Re: Deprecated APIs
Re: Deprecated APIs
- Subject: Re: Deprecated APIs
- From: charisse napeÿfffff1as <email@hidden>
- Date: Thu, 18 Mar 2010 01:44:50 -0700 (PDT)
Hello,
I already found the cause of my problem. The api I used for 10.6 has a NS_BLOCKS_AVAILABLE condition that is why my app crashes. Its not because of my OS Version conditions
Please close this issue.
________________________________
From: Greg Parker <email@hidden>
To: Steve Christensen <email@hidden>
Cc: email@hidden
Sent: Thursday, February 25, 2010 4:04:35
Subject: Re: Deprecated APIs
On Feb 24, 2010, at 11:36 AM, Steve Christensen wrote:
> On Feb 24, 2010, at 11:04 AM, Bill Bumgarner wrote:
>> On Feb 23, 2010, at 8:57 PM, Steve Christensen wrote:
>>>> That code uses blocks, though, which implies that it will be compiled using a later version of Objective-C. Will that code really run on older versions of OS X?
>>>
>>> The compile-time conditional assumes that you're building against the 10.6 SDK (or later). Obviously if you're going to support both cases, you'll need to use a compiler configuration that is compatible with all the OS versions you plan to support.
>>
>> There are symbols *sometimes* emitted by compilation of blocks that won't be available on prior releases of Mac OS X and, thus, will cause a dyld error on launch on those platforms.
>>
>> Be careful.
>
> Is this the case even if you're weak-linking against 10.6, i.e., you're setting the deployment target to 10.4? And is this a blocks-specific issue? I don't recall ever having problems with other cases when I wanted to call a newer API method conditional on the OS version.
In the blocks case, the symbol references are in the Objective-C metadata and the guts of the block itself. Currently it's Officially Unsupported, even with weak linking. In practice, it may or may not work, depending on exactly what your code looks like and whether I've forgotten anything.

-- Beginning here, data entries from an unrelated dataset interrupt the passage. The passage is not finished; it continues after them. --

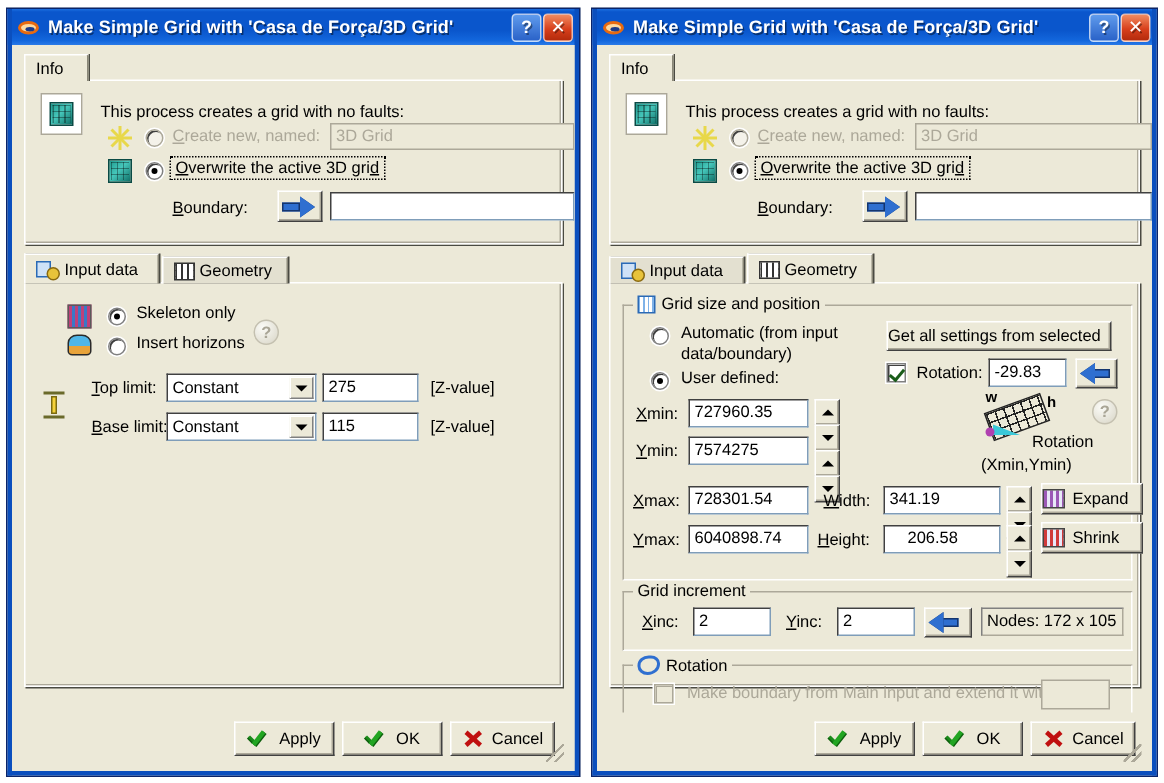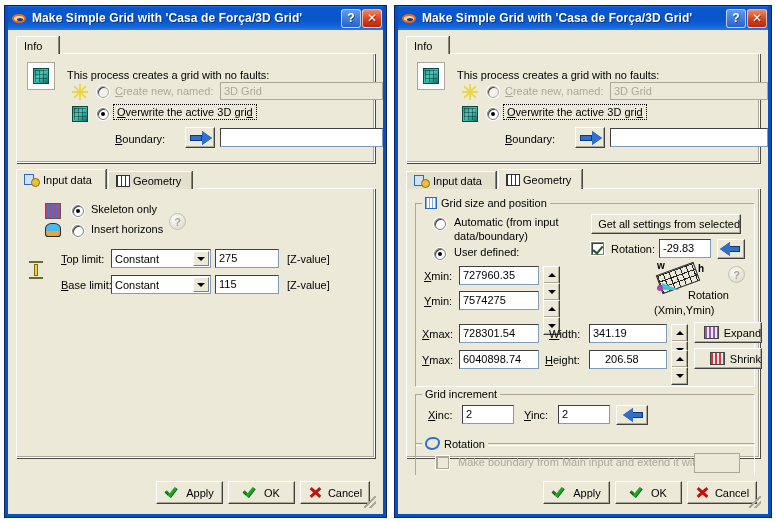--- a/index.html
+++ b/index.html
@@ -139,7 +139,7 @@
     border-right-color:#404040;border-bottom-color:#404040;
     box-shadow:inset -1px -1px 0 #aca899;
     box-sizing:border-box;
-    display:flex;align-items:center;justify-content:flex-end;gap:5px;
+    display:flex;align-items:center;justify-content:flex-start;gap:5px;
     font-size:11px;white-space:nowrap;color:#000;
     cursor:default;
   }

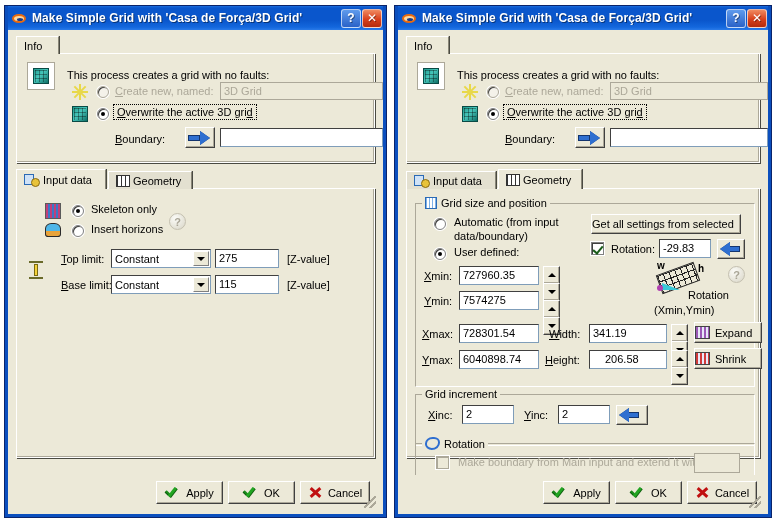--- a/index.html
+++ b/index.html
@@ -591,7 +591,7 @@
           </div>
         </div>
 
-        <div class="group" style="left:8px;top:205px;width:340px;height:52px;">
+        <div class="group" style="left:8px;top:205px;width:340px;height:40px;">
           <div class="gcap">
             <span>Grid increment</span>
           </div>

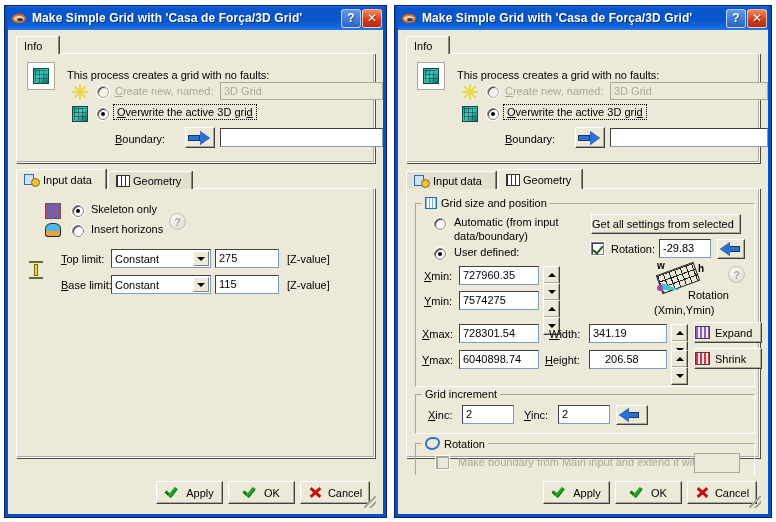--- a/index.html
+++ b/index.html
@@ -605,6 +605,7 @@
                 <i class="head"></i>
               </span>
           </div>
+          <div class="txt ro" style="position:absolute;left:238px;top:10px;width:95px;height:19px;">Nodes: 172 x 105</div>
         </div>
 
         <div class="group" style="left:8px;top:254px;width:340px;height:36px;">

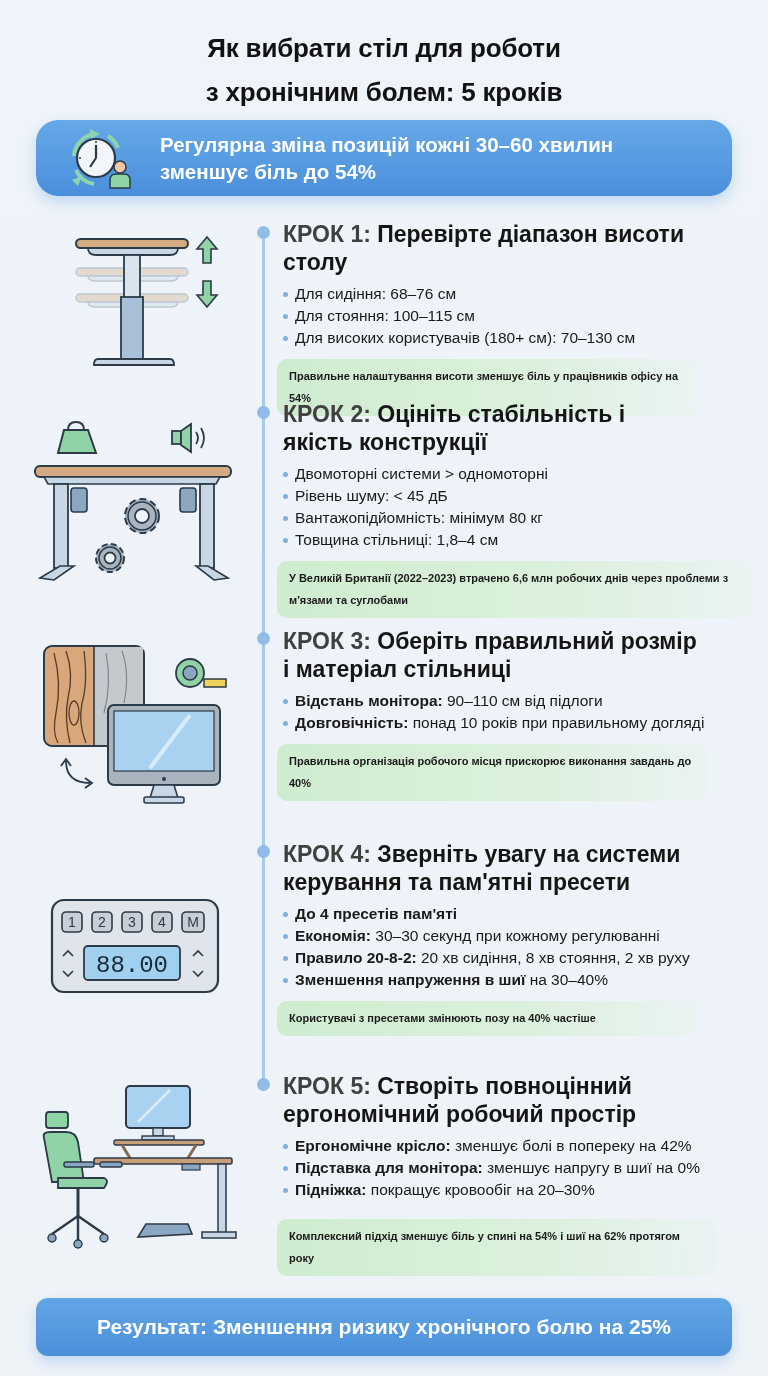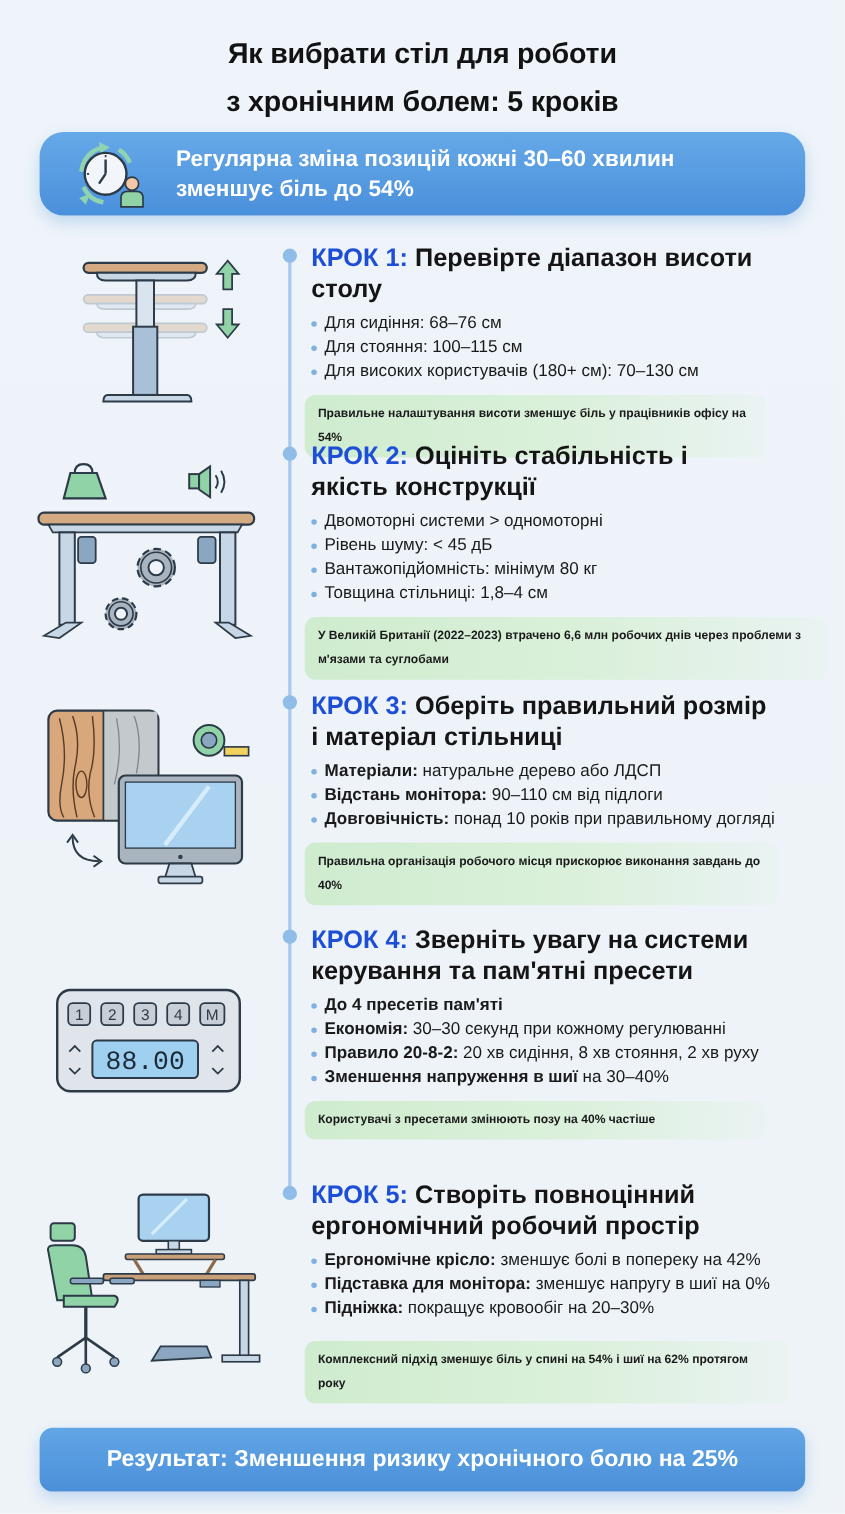--- a/index.html
+++ b/index.html
@@ -38,7 +38,7 @@
   .step-title {
     font-size: 23px; font-weight: bold; line-height: 28px; color: #151515;
   }
-  .step-title .num { color: #1d4ed8; }
+  .step-title .num { color: #404040; }
   .bullets { list-style: none; margin-top: 7px; }
   .bullets li {
     font-size: 15.5px; line-height: 22px; color: #1a1a1a; position: relative; padding-left: 12px;

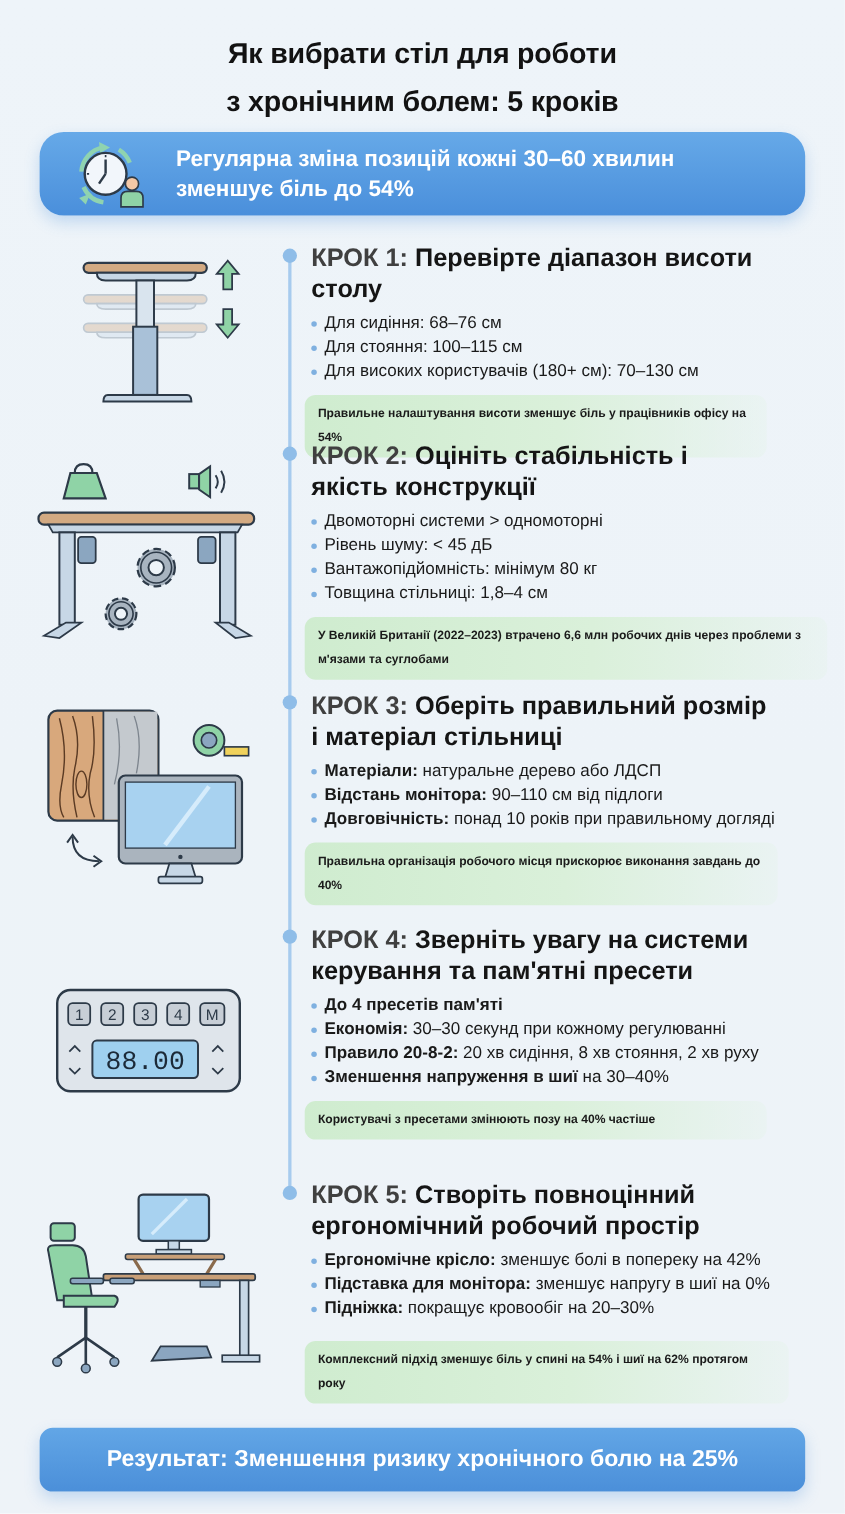--- a/index.html
+++ b/index.html
@@ -246,7 +246,6 @@
     <span>Оберіть правильний розмір і матеріал стільниці</span>
   </div>
   <ul class="bullets">
-    <li><b>Матеріали:</b><span> натуральне дерево або ЛДСП</span></li>
     <li><b>Відстань монітора:</b><span> 90–110 см від підлоги</span></li>
     <li><b>Довговічність:</b><span> понад 10 років при правильному догляді</span></li>
   </ul>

On some architectures, weak-linking to an Objective-C class means the Objective-C metadata will have a NULL pointer in it at runtime when the class is absent. On some OS versions, the Objective-C runtime will crash if it sees those NULL pointers. Providing better support for this is in progress, but of course that won't help the existing old OS versions.
If you can verify that the app launches on all OS versions and all architectures you care about, and you're very careful not to do anything at all with any block object on the wrong OS, then you might be safe.